Records:
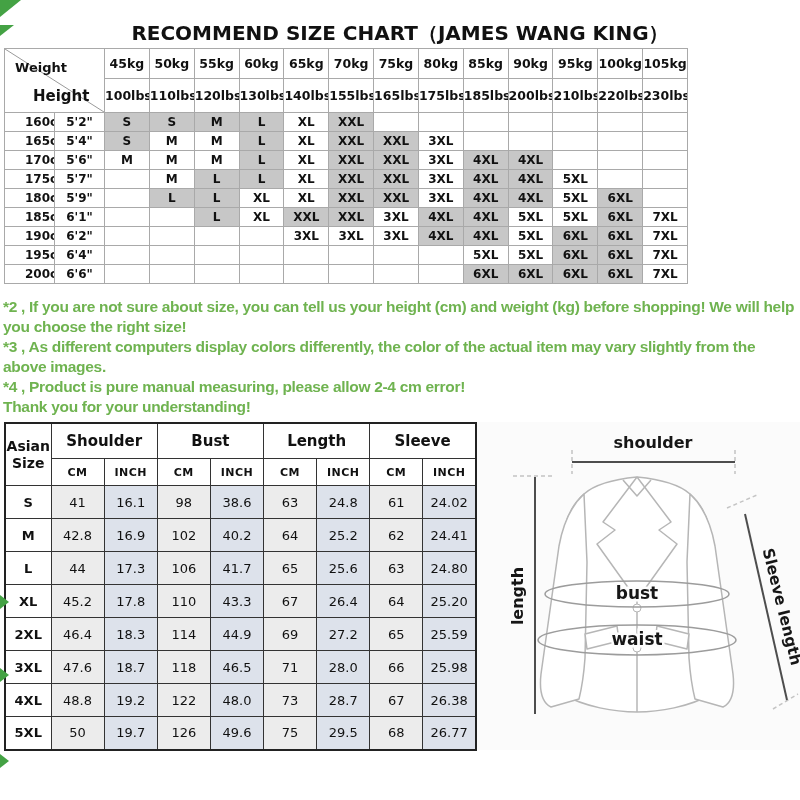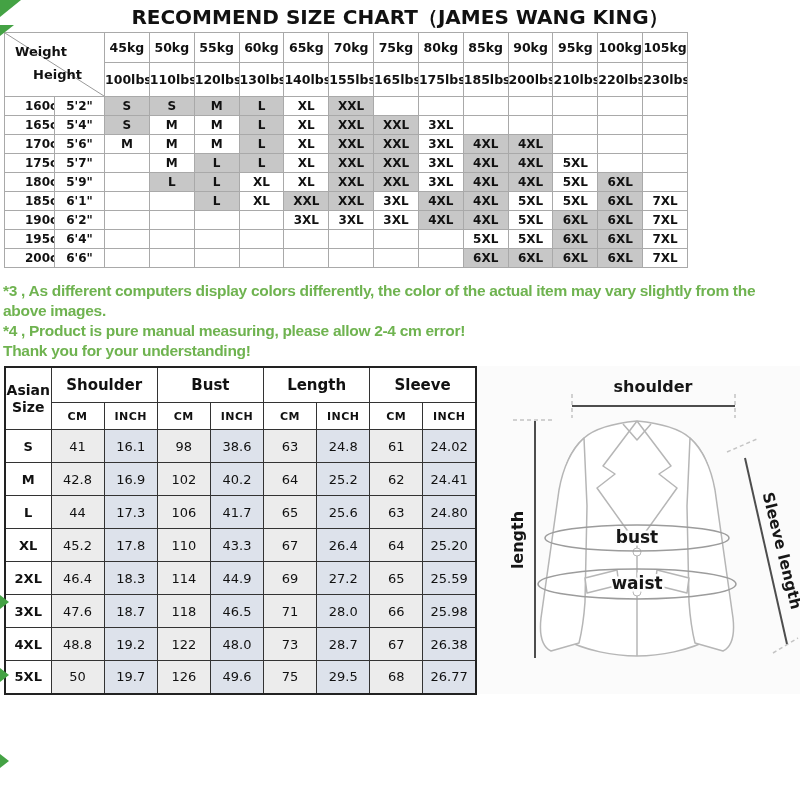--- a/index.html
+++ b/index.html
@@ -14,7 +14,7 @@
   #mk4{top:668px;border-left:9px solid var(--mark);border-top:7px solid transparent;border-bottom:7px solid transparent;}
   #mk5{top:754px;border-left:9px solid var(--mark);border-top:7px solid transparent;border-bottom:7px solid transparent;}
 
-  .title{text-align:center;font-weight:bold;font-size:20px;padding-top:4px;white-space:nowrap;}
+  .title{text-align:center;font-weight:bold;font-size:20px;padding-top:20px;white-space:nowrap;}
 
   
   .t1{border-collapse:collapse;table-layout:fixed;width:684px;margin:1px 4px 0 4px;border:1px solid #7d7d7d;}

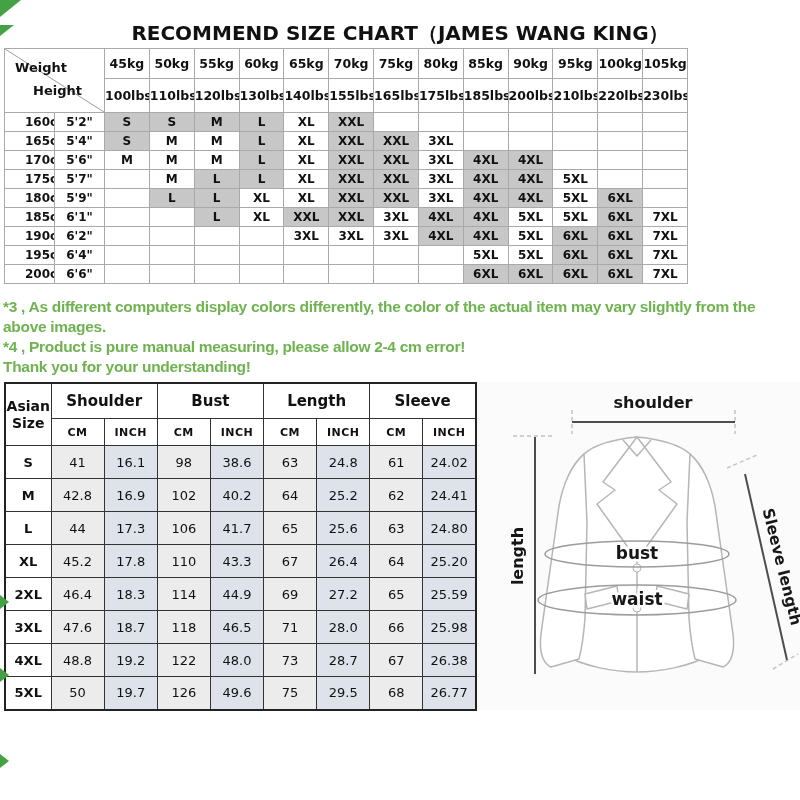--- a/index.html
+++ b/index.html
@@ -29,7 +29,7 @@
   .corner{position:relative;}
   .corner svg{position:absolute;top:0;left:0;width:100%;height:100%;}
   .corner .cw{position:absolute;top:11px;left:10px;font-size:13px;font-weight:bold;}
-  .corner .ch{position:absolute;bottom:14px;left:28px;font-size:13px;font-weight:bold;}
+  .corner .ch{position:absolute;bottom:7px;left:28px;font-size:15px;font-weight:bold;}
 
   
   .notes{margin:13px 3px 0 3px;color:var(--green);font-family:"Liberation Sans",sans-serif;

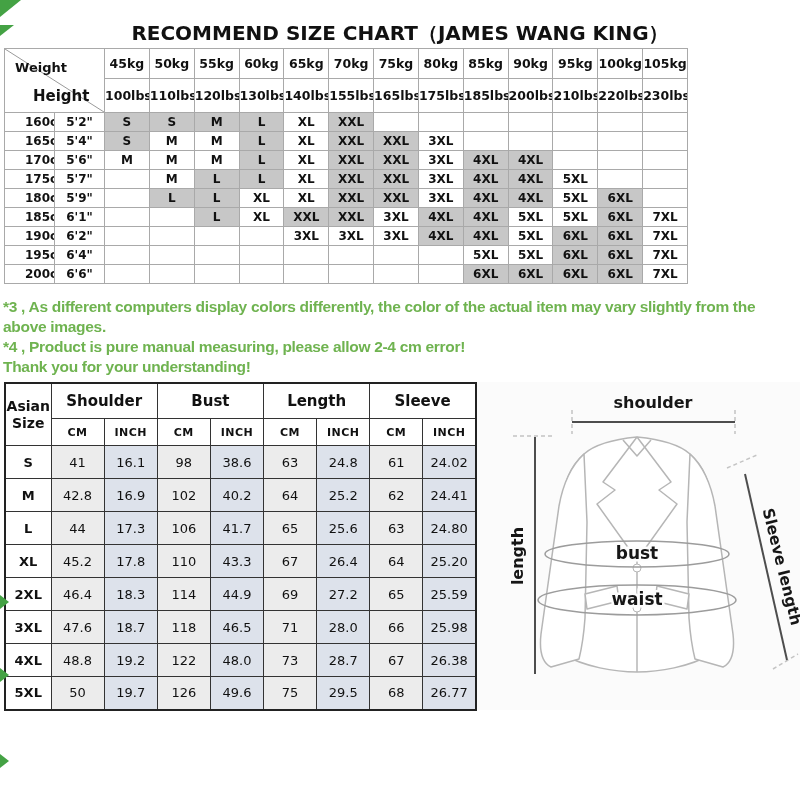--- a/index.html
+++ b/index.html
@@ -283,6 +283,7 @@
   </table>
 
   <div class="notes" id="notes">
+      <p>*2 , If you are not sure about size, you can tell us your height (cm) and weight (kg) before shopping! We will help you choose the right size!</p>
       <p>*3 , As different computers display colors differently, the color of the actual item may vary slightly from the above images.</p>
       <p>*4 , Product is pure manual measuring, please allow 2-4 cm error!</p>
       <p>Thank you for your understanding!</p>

Work required:
Output the records above character for character, but leave each image out.

Response to the exercise:
--- a/index.html
+++ b/index.html
@@ -14,7 +14,7 @@
   #mk4{top:668px;border-left:9px solid var(--mark);border-top:7px solid transparent;border-bottom:7px solid transparent;}
   #mk5{top:754px;border-left:9px solid var(--mark);border-top:7px solid transparent;border-bottom:7px solid transparent;}
 
-  .title{text-align:center;font-weight:bold;font-size:20px;padding-top:4px;white-space:nowrap;}
+  .title{text-align:center;font-weight:bold;font-size:20px;padding-top:20px;white-space:nowrap;}
 
   
   .t1{border-collapse:collapse;table-layout:fixed;width:684px;margin:1px 4px 0 4px;border:1px solid #7d7d7d;}

--- a/index.html
+++ b/index.html
@@ -29,7 +29,7 @@
   .corner{position:relative;}
   .corner svg{position:absolute;top:0;left:0;width:100%;height:100%;}
   .corner .cw{position:absolute;top:11px;left:10px;font-size:13px;font-weight:bold;}
-  .corner .ch{position:absolute;bottom:14px;left:28px;font-size:13px;font-weight:bold;}
+  .corner .ch{position:absolute;bottom:7px;left:28px;font-size:15px;font-weight:bold;}
 
   
   .notes{margin:13px 3px 0 3px;color:var(--green);font-family:"Liberation Sans",sans-serif;

--- a/index.html
+++ b/index.html
@@ -283,6 +283,7 @@
   </table>
 
   <div class="notes" id="notes">
+      <p>*2 , If you are not sure about size, you can tell us your height (cm) and weight (kg) before shopping! We will help you choose the right size!</p>
       <p>*3 , As different computers display colors differently, the color of the actual item may vary slightly from the above images.</p>
       <p>*4 , Product is pure manual measuring, please allow 2-4 cm error!</p>
       <p>Thank you for your understanding!</p>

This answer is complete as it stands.